Introduction

CD19-targeted chimeric antigen receptor (CAR)-T-cell immunotherapy has shown remarkable efficacy in relapsed and/or refractory (r/r) CD19+ B-cell malignancies including diffuse large B-cell lymphoma (DLBCL) [1]. Of note, CAR-T cells expand in vivo and may persist and induce sustained remissions years after initial therapy [2]. However, a substantial fraction of patients will not respond, or relapse, and the mechanisms leading to CAR-T-cell therapy resistance are not fully understood.
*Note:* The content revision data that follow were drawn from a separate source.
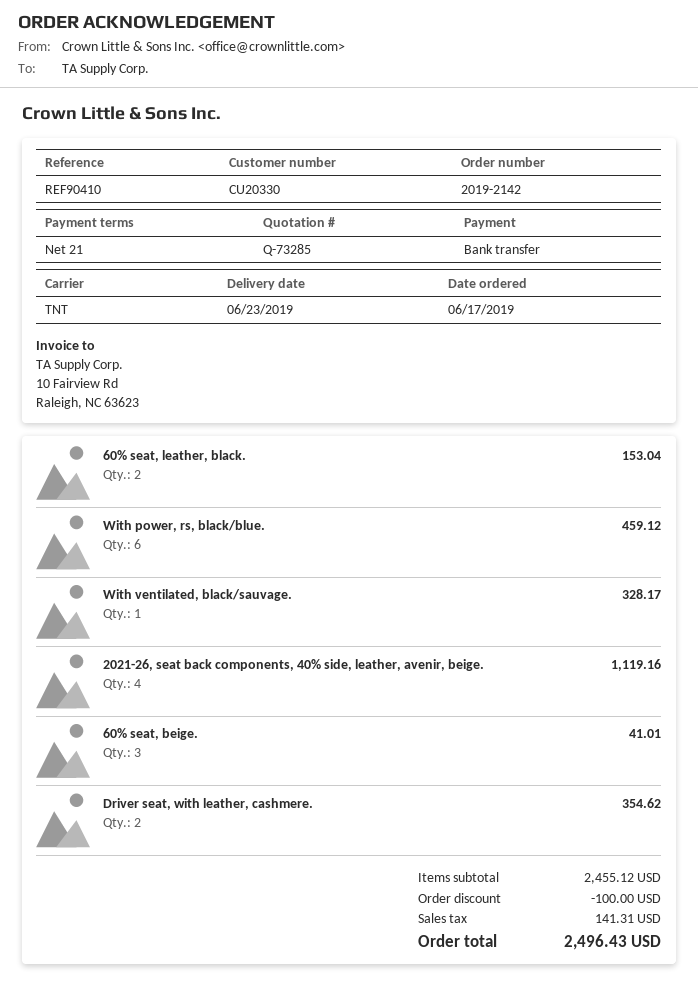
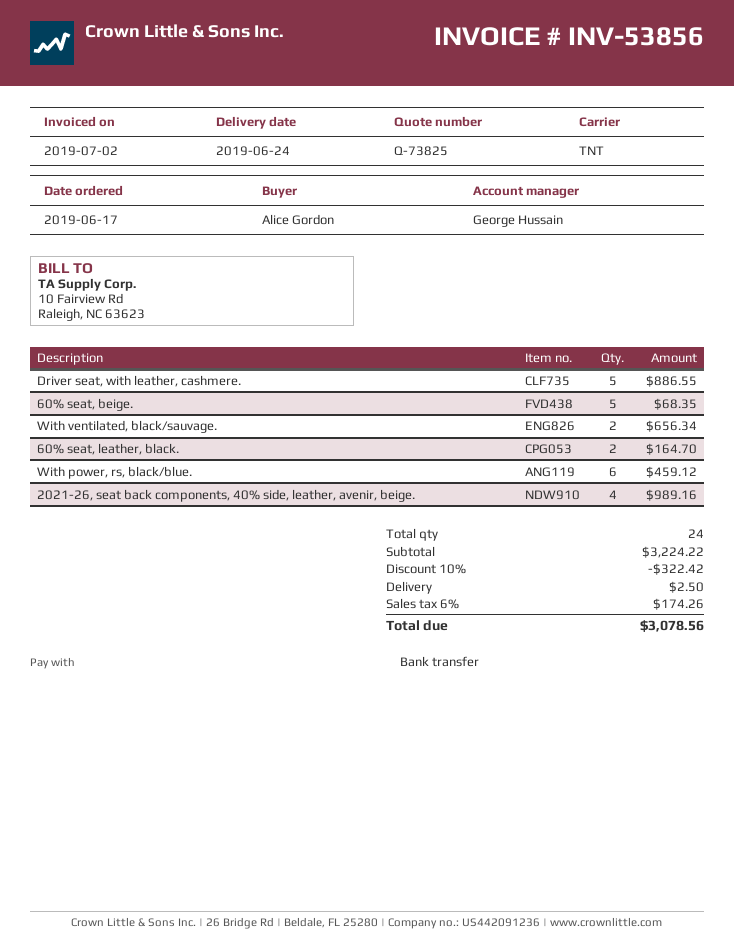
quote number: Q-73285 -> Q-73825
delivery date: 2019-06-23 -> 2019-06-24
60% seat, leather, black.: 2 for 153.04 -> 2 for 164.70
With ventilated, black/sauvage.: 1 for 328.17 -> 2 for 656.34
2021-26, seat back components, 40% side, leather, avenir, beige.: 4 for 1119.16 -> 4 for 989.16
60% seat, beige.: 3 for 41.01 -> 5 for 68.35
Driver seat, with leather, cashmere.: 2 for 354.62 -> 5 for 886.55
subtotal: 2455.12 -> 3224.22
discount: 100.00 -> 322.42
shipping: none -> 2.50
tax: 141.31 -> 174.26
total: 2496.43 -> 3078.56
Immunological mechanisms may contribute to both resistance and response to CAR-T-cell therapy [2, 3] and also contribute to toxicity. The cytokine release syndrome (CRS) caused by cytokines produced by both activated CAR-T cells and other immune cells such as macrophages mediating a systemic inflammatory response [4] and the immune effector cell-associated neurotoxicity syndrome (ICANS) are common toxicities, treated with immunomodulation [4].

Here, we aimed to further explore the complex interplay between systemic inflammation, activity of bone marrow/off-target lymphoid organs and lymphoma immune cells, and its significance for prediction of response and of toxicity in r/r DLBCL patients undergoing CAR-T-cell therapy. To this end, we applied serial whole-body 18F-fluorodeoxyglucose (FDG) positron emission tomography/computed tomography (PET/CT) which is an established clinical molecular imaging technique for imaging of inflammatory and lymphohematopoietic diseases [5], to non-invasively study off-target lymphoid organ activity [6, 7].

Materials and methods

Study cohort

From 12 patients with r/r DLBCL which were consecutively referred for PET/CT between March 2019 and February 2020, we retrospectively analyzed ten patients (Table 1). Patients were excluded if showing non-FDG avid indolent lymphoma lesions (n = 2). All patients underwent a baseline PET (PET1) before CAR-T-cell therapy, and received PET-based early and late response assessment at + 30 d (PET2, n = 7) and + 90 d (PET3, n = 5), if still alive and not showing clear evidence of progression on clinical examination or other imaging. Laboratory values including leukocyte count, lymphocyte count and C-reactive protein (CRP) were documented. 18F-FDG was administered in compliance with the German Medicinal Products Act, AMG §13.2b, and all subjects provided written informed consent. The institutional review board approved this retrospective analysis (No. 8610-BO-K-2019).

Table 1 Patients’ characteristics
Full size table

CAR-T-cell therapy and assessment of toxicity

In all patients, lymphapheresis lead to successful production of Tisagenlecleucel as autologous CD19 CAR-T-cell product, albeit in two patients’ first attempt failed. All patients underwent lymphodepletion with fludarabine (25 mg/m2) and cyclophosphamide (250 mg/m2) for three consecutive days prior to infusion of Tisagenlecleucel. Fludarabine and cyclophosphamide were dose adjusted due to reduced kidney function in two patients. Details of CRS and ICANS [4], and CAR-T-cell doses are shown in Table 1. All patients received an extensive neurological work-up prior to CAR-T-cell infusion. During the first 10 days post-CAR-T infusion, patients were daily tested by a neurologist for signs and symptoms of neurotoxicity via clinical neurological examination and cognitive testing using the Montreal-Cognitive-Assessment (MoCA). Patients no. 5, 8 and 9 received PET-guided consolidation radiation therapy after PET2.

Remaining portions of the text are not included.